Members of the Edzell Library Action Group (ELAG) are hopeful that a final decision about the future of the library at Inglis Memorial Hall will be one step closer on Thursday after Angus Council hold their budget meeting.

In October the council stated they were considering creating a heritage visitor attraction, and in this process would also consider the future budget implications, including all costs associated with the employment of a member of staff, in setting up a lending library in the building,

This is an option that ELAG are keen to see come into fruition, but it would need the help of volunteers.

Angus Council closed Inglis Memorial Library together with three other rural libraries in April, 2010, as part of budget cuts and Edzell has since been serviced by a mobile library van. This proved to be an unpopular more, with over 400 people signing a petition to have the Inglis Memorial library reinstated.

The library, which consists of a collection of some 6,000 volumes, contains the original stock gifted to the village of Edzell by Lieutenant-Colonel R.W. Inglis and is considered to be the best preserved example of a Victorian public library in the United Kingdom.

The building and associated furnishings, books and monetary funds are held in trust and subject to the Deed of Gift granted by Lieutenant-Colonel Inglis in 1898 - requiring the building to be used as a public hall, library, reading room, caretaker’s room and associated purposes for the special use and benefit of the residents of Edzell.

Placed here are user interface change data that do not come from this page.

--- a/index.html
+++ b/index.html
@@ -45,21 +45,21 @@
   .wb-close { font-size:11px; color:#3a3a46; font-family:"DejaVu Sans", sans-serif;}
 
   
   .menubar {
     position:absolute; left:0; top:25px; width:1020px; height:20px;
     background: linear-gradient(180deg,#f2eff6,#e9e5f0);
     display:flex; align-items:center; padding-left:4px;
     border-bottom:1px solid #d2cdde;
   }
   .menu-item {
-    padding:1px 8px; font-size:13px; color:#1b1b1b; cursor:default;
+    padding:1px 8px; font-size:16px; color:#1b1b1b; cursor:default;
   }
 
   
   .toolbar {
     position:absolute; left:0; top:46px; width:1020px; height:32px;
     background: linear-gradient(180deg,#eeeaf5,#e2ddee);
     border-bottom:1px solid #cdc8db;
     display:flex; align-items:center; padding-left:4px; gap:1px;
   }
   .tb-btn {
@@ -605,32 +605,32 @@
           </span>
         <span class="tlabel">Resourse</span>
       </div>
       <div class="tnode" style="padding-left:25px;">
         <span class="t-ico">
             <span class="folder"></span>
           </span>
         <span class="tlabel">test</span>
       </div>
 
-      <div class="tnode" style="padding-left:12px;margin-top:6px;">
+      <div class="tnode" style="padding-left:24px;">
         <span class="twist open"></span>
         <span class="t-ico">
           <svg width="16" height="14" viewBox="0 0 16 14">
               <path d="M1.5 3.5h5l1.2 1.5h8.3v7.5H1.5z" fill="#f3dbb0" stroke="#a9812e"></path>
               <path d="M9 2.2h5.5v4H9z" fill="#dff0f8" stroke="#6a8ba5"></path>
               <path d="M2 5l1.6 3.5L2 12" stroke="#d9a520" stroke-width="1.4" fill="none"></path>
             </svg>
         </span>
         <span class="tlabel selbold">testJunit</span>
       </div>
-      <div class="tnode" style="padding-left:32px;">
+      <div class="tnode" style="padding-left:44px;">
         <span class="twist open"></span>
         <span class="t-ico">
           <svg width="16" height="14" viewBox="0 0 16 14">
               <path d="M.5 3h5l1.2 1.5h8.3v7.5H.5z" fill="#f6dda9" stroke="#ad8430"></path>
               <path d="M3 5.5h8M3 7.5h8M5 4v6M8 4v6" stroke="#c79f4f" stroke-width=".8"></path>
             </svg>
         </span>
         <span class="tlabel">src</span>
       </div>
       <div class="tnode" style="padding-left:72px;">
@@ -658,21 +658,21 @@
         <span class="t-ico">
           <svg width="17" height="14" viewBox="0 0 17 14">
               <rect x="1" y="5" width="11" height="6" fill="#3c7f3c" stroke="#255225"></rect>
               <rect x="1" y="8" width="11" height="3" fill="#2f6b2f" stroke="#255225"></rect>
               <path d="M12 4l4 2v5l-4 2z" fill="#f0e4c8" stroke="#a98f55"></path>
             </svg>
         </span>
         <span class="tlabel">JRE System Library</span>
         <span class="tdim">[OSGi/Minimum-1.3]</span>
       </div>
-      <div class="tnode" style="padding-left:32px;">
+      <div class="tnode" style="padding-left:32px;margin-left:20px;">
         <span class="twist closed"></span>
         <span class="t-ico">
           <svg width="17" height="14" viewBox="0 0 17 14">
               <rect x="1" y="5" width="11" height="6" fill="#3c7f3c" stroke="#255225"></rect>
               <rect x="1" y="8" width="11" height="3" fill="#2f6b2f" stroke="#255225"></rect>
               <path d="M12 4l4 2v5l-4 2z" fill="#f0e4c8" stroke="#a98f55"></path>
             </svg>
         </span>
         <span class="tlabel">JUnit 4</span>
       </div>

A spokesperson for ELAG said: “ELAG have been in discussion with the council for three years now.

“We still do not know when a final decision will be taken about the future of the old library. “Apparently this can only become clearer once the results of Thursday’s budget meeting and the grant application are known.

“We understand Angus Council is currently investigating funding for restoration work. We really hope the application is successful.

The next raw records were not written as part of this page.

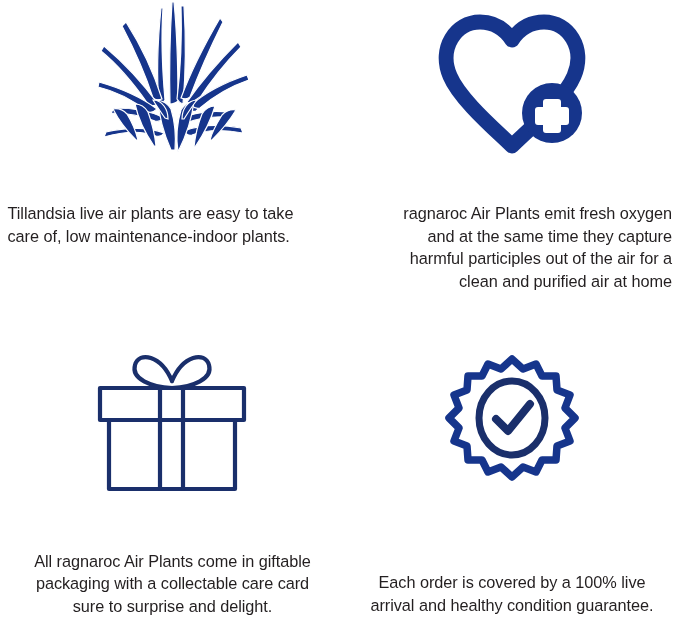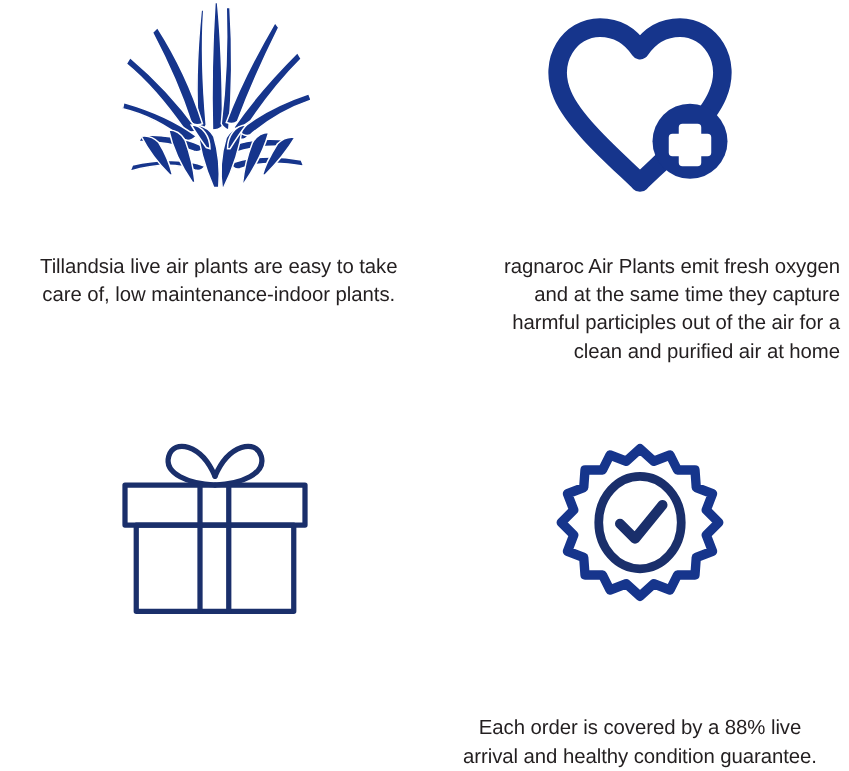--- a/index.html
+++ b/index.html
@@ -40,21 +40,21 @@
   .cell-guarantee .icon-wrap { height: 205px; padding-top: 45px; }
 
   .caption {
     font-size: 16.3px;
     line-height: 22.5px;
     letter-spacing: -0.05px;
     color: #231f20;
     white-space: pre-line;
   }
   .cell-plant .caption {
-    text-align: center;
+    text-align: left;
     width: 340px;
     padding-left: 5px;
     box-sizing: border-box;
     margin-top: 27px;
   }
   .cell-oxygen .caption {
     text-align: right;
     width: 320px;
     margin-top: 13px;
   }
@@ -145,31 +145,34 @@
 
           <rect x="5" y="45" width="144" height="32"></rect>
 
           <rect x="14" y="77" width="126" height="69"></rect>
 
           <line x1="65" y1="45" x2="65" y2="146"></line>
           <line x1="88" y1="45" x2="88" y2="146"></line>
         </g>
       </svg>
     </div>
+    <div class="caption">All ragnaroc Air Plants come in giftable
+packaging with a collectable care card
+sure to surprise and delight.</div>
   </div>
 
   <div class="feature-cell cell-guarantee">
     <div class="icon-wrap">
       <svg width="136" height="140" viewBox="0 0 136 140">
 
         <path d="M68 6
                  L79 16 L92 11 L98 23 L112 23 L113 37 L126 42 L121 55 L131 65 L121 75 L126 88 L113 93 L112 107 L98 107 L92 119 L79 114 L68 124 L57 114 L44 119 L38 107 L24 107 L23 93 L10 88 L15 75 L5 65 L15 55 L10 42 L23 37 L24 23 L38 23 L44 11 L57 16 Z" fill="none" stroke="#16358C" stroke-width="7.5" stroke-linejoin="round"></path>
 
         <ellipse cx="68" cy="65" rx="33" ry="37" fill="none" stroke="#1A2F6B" stroke-width="7"></ellipse>
 
         <path d="M52 66 L64 78 L86 51" fill="none" stroke="#1A2F6B" stroke-width="8" stroke-linecap="round" stroke-linejoin="round"></path>
       </svg>
     </div>
-    <div class="caption">Each order is covered by a 88% live
+    <div class="caption">Each order is covered by a 100% live
 arrival and healthy condition guarantee.</div>
   </div>
 
 </div>
 
 </body></html>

“We welcome the restoration and would be delighted if the historical elements could be restored. However even if capital funding cannot be found for the restoration, the Combined Option could still go ahead.

“The Combined Option would cost just £5,700 to staff and gives Angus Council the opportunity to provide a nationally unique heritage attraction, in a flagship ‘combined service’ way. It would provide an improved lending library service for the community and give other rural areas an improved service too through the reallocation of mobile van hours which are currently spent in Edzell.”

As well as hosting an historic element it is suggested by ELAG that a Tourist Information service could also be provided.

“We believe it [the combined option] would also be far more in line with the terms of the Trust, would better honour the Trust and be in the best interests of Inglis Memorial Hall and the community.”

ELAG carried out a survey which they claim found 91 per cent of households preferring to have the library in Inglis Memorial Hall rather than the mobile van.

“This week’s budget meetings may be important for Edzell library,” added the ELAG spokesperson. “What happens there and what happens with the grant application may determine what happens at Inglis Memorial Hall.”

Angus Council can confirm that investigations are taking place to find a solution to help reinstate the library.

A spokesperson for Angus Council said: “Angus Council is currently investigating external funding sources to take forward plans for Edzell’s Inglis Memorial Library.

“A report on the outcome of funding applications will be taken to committee in April for further discussions.”